--- DATA RECORDS Enclosed Below ---

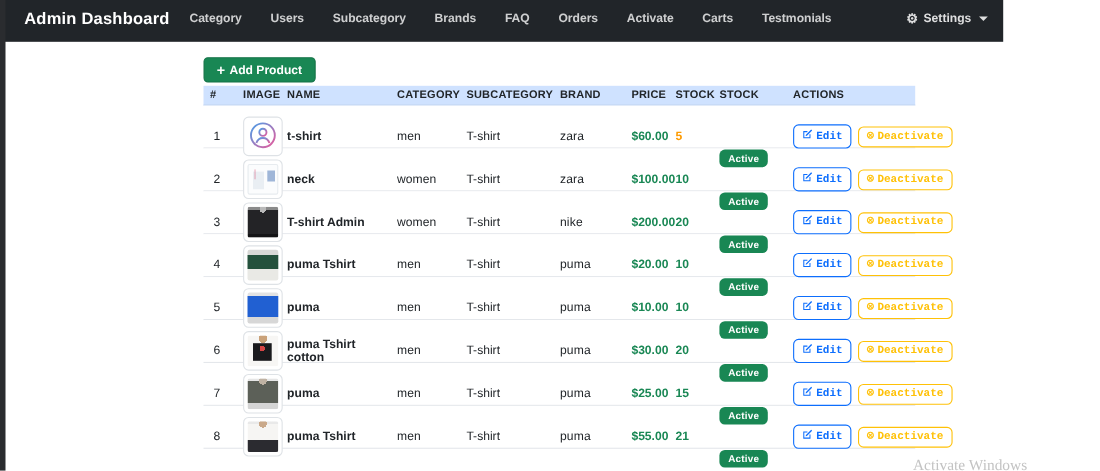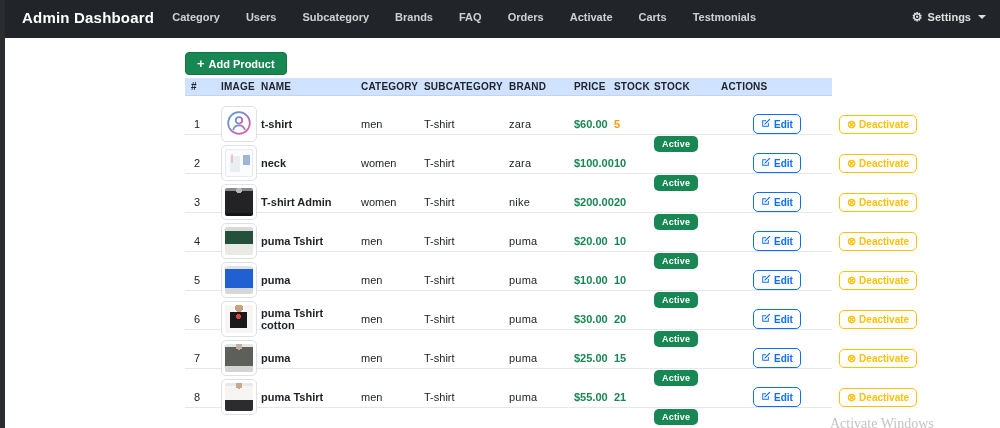--- a/index.html
+++ b/index.html
@@ -10,7 +10,7 @@
   .left-strip { position:absolute; left:0; top:0; width:5px; height:428px; background:#2a2c2f; z-index:5; }
 
   
-  .navbar { position:absolute; left:0; top:0; width:1000px; height:38px; background:#212529;
+  .navbar { position:absolute; left:0; top:0; width:912px; height:38px; background:#212529;
     display:flex; align-items:center; padding:0 14px 4px 22px; z-index:4; }
   .brand { color:#ffffff; font-weight:bold; font-size:15px; letter-spacing:.2px; margin-right:18px; cursor:pointer; }
   .nav-links { display:flex; align-items:center; gap:26px; flex:1; }

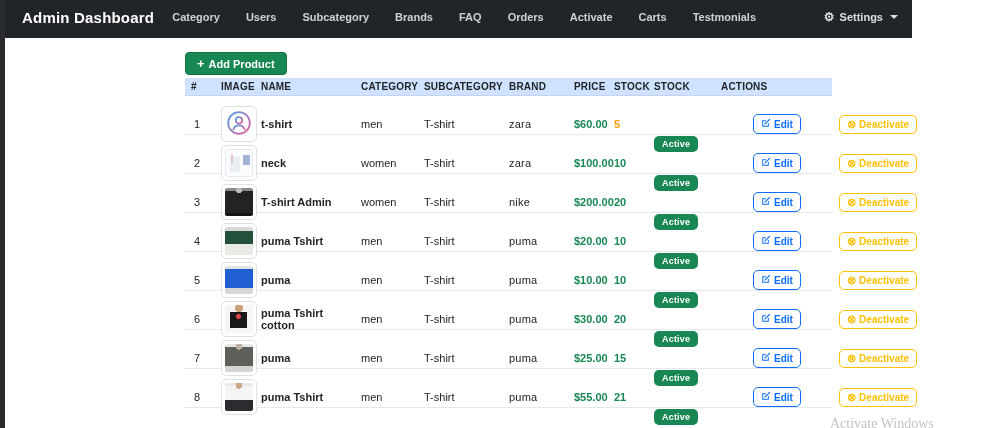--- a/index.html
+++ b/index.html
@@ -77,7 +77,7 @@
 
   .actions { display:flex; align-items:center; gap:6px; padding-left:6px; }
   .btn-edit, .btn-deact { display:inline-flex; align-items:center; gap:3px; background:#fff;
-    font-size:10px; font-weight:bold; padding:3px 7px; border-radius:5px; cursor:pointer; font-family:Liberation Sans, sans-serif;margin-left:32px; }
+    font-size:10px; font-weight:bold; padding:3px 7px; border-radius:5px; cursor:pointer; font-family:Liberation Mono, monospace; }
   .btn-edit { border:1px solid #0d6efd; color:#0d6efd; }
   .btn-deact { border:1px solid #ffc107; color:#ffc107; }
   .x-circle { font-size:11px; line-height:1; }

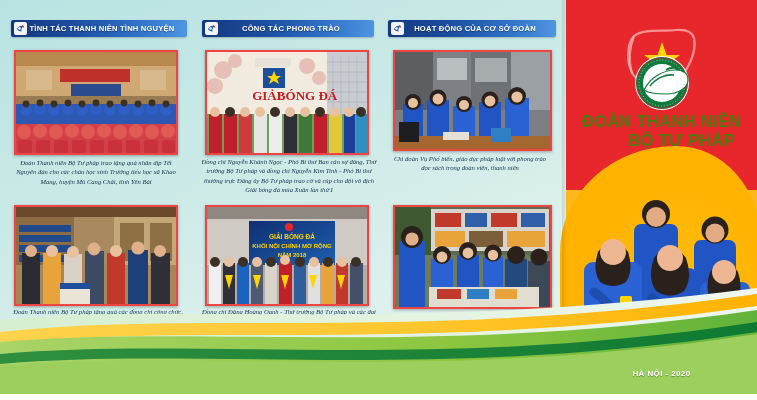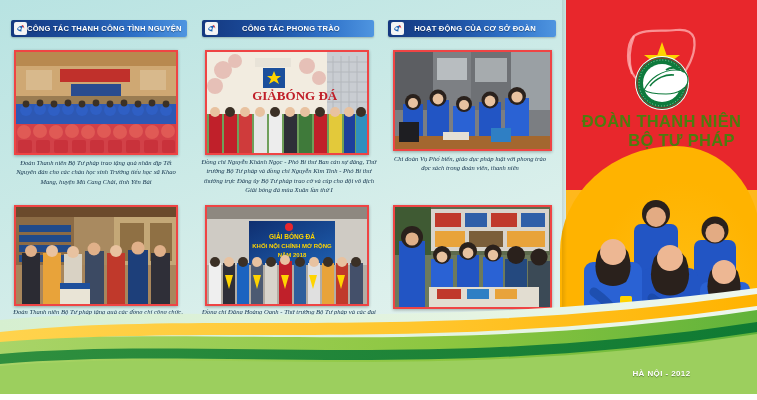--- a/index.html
+++ b/index.html
@@ -142,7 +142,7 @@
         <circle cx="9" cy="11" r="2.6" fill="#f5f5f5"></circle>
       </svg>
     </span>
-    <span class="t">CÔNG TÁC THANH CÔNG TÌNH NGUYỆN</span>
+    <span class="t">TÌNH TÁC THANH NIÊN TÌNH NGUYỆN</span>
   </div>
 
   <div class="photo" style="left:14px;top:50px;width:160px;height:101px;">

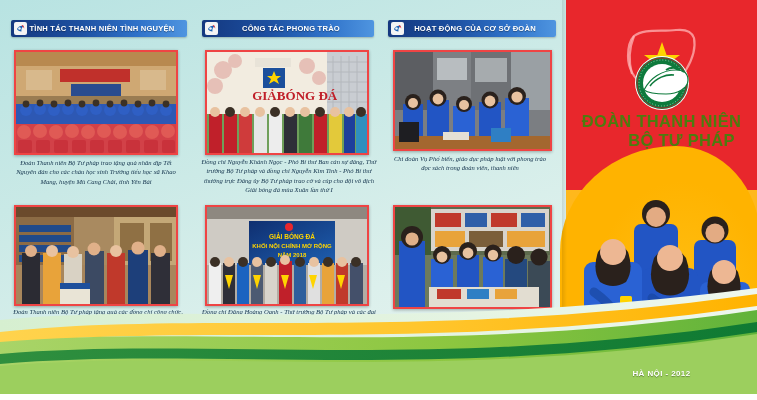--- a/index.html
+++ b/index.html
@@ -594,7 +594,7 @@
     <rect x="0" y="114" width="757" height="6" fill="#ffffff"></rect>
   </svg>
 
-  <div class="hanoi">HÀ NỘI - 2012</div>
+  <div class="hanoi">HÀ NỘI - 2020</div>
 
 </div>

--- End of Enclosed DATA RECORDS ---

> **PROMPT**
Only a number is wanted here: how many lines in the data above include the string "fill"?

> **EXERCISE ANSWER**
2